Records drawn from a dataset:
# # # #
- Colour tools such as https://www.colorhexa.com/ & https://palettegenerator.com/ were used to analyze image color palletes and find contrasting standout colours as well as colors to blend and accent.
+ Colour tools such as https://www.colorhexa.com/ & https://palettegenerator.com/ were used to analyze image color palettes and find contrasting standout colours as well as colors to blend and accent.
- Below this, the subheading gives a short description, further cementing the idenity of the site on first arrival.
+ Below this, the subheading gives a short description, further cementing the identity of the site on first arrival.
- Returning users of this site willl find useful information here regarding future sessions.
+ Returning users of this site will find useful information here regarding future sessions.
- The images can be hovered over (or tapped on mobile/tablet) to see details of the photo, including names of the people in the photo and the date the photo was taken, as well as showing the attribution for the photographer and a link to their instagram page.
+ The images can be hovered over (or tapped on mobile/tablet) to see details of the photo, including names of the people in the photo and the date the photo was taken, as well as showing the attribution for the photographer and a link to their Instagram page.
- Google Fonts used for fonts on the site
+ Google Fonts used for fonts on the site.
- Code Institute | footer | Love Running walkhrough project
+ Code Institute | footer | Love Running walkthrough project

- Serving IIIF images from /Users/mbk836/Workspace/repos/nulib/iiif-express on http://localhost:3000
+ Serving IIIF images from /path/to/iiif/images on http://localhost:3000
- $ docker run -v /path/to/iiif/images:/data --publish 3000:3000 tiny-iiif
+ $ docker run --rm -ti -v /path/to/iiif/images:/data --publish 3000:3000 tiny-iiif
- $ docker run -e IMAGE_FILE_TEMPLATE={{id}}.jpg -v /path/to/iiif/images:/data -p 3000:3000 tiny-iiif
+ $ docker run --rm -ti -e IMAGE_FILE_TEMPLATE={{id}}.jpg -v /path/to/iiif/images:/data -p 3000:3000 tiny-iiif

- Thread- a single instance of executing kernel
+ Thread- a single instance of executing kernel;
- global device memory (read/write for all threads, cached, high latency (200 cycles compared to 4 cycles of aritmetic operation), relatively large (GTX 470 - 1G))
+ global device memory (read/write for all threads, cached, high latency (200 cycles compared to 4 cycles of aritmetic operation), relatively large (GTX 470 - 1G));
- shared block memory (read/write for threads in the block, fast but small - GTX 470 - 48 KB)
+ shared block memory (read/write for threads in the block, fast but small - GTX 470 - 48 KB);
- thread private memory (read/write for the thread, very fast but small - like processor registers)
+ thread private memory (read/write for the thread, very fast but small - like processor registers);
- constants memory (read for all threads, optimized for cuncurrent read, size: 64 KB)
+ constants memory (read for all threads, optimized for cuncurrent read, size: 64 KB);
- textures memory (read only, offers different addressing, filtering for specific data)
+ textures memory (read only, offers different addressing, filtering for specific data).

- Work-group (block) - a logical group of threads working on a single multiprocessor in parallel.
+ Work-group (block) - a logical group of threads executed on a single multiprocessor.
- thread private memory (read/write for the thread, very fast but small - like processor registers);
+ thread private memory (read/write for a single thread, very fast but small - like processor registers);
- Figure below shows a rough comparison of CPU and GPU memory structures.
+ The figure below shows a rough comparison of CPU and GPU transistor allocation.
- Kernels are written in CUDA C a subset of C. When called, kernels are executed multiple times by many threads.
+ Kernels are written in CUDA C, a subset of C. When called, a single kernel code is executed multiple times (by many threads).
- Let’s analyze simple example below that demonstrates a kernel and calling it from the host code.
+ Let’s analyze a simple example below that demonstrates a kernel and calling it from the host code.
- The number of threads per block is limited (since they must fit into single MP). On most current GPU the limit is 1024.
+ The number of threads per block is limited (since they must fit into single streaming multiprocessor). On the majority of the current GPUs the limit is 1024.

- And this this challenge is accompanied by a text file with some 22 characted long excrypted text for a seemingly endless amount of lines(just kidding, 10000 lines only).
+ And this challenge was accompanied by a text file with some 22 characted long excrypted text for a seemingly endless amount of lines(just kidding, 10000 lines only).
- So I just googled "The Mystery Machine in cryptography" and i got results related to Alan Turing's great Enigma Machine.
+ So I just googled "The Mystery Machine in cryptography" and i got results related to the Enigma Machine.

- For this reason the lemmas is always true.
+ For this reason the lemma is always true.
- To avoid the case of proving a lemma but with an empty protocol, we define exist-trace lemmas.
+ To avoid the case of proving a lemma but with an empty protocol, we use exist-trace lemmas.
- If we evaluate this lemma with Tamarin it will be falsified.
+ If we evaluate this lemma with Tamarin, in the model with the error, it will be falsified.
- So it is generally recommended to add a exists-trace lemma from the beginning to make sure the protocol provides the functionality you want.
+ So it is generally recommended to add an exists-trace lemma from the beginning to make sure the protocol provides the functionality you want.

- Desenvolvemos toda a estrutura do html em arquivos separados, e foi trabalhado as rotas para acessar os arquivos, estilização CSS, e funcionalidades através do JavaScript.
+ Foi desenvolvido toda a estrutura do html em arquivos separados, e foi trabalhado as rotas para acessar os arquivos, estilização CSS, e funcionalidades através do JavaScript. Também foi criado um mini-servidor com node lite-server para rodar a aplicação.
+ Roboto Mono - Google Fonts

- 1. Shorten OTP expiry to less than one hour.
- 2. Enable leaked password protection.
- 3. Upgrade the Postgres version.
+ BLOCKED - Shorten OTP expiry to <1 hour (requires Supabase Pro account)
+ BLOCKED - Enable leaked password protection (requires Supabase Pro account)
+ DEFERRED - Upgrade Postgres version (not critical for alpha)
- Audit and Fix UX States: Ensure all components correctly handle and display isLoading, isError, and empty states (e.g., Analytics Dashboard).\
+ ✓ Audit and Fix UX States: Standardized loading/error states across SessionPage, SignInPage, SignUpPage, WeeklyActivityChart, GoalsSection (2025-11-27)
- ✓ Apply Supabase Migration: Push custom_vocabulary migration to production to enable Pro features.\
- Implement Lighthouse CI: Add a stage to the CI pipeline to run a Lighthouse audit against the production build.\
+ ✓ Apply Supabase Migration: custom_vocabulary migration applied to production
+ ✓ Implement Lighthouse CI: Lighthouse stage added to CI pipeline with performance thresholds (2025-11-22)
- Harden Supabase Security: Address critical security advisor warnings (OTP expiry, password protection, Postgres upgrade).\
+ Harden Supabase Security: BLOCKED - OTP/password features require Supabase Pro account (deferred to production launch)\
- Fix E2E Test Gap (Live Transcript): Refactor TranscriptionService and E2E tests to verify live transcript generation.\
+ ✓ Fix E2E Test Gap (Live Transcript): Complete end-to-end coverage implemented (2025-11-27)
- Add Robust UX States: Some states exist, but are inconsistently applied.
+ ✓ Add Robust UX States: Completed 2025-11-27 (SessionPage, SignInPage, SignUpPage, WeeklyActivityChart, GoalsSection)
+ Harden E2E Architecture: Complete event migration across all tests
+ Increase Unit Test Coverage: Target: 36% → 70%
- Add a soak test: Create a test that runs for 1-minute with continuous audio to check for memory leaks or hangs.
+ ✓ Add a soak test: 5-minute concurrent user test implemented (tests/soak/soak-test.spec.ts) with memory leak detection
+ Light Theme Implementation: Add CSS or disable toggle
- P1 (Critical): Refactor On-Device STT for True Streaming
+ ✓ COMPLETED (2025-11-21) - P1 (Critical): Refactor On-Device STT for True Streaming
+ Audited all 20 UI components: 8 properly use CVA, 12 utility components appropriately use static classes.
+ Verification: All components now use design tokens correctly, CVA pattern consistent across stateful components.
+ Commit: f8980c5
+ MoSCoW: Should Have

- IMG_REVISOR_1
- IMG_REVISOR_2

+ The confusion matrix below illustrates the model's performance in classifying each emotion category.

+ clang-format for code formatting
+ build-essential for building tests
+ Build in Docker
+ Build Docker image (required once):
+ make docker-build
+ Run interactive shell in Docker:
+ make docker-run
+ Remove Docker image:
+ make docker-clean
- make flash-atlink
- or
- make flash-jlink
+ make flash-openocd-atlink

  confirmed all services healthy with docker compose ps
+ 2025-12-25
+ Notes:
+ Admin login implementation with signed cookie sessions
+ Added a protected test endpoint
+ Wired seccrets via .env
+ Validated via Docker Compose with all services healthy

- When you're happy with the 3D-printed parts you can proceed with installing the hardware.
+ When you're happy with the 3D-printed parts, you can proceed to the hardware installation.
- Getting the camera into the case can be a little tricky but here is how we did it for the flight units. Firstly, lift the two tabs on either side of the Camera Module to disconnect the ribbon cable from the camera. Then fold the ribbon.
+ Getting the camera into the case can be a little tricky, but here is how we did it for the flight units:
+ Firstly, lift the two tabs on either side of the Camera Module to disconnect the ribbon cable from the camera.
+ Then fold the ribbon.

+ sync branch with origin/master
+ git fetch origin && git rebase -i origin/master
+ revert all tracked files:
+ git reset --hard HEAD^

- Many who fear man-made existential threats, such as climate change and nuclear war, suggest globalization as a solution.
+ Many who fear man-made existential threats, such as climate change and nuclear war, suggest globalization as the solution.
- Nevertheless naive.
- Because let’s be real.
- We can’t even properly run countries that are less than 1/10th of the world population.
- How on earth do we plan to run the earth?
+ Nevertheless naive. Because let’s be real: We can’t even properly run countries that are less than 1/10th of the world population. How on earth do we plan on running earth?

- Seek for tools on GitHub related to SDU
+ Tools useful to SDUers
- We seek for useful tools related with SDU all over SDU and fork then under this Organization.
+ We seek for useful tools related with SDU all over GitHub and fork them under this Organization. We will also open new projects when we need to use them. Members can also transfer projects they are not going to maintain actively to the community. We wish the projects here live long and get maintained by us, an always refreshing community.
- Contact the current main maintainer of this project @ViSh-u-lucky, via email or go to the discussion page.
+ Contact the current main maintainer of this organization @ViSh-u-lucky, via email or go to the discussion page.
# # # #
Requirement: Lines from the top of the data above through the line containing "will find useful information here regarding future sessions." must be repeated exactly. All other lines stay out.

Solution to this problem:
- Colour tools such as https://www.colorhexa.com/ & https://palettegenerator.com/ were used to analyze image color palletes and find contrasting standout colours as well as colors to blend and accent.
+ Colour tools such as https://www.colorhexa.com/ & https://palettegenerator.com/ were used to analyze image color palettes and find contrasting standout colours as well as colors to blend and accent.
- Below this, the subheading gives a short description, further cementing the idenity of the site on first arrival.
+ Below this, the subheading gives a short description, further cementing the identity of the site on first arrival.
- Returning users of this site willl find useful information here regarding future sessions.
+ Returning users of this site will find useful information here regarding future sessions.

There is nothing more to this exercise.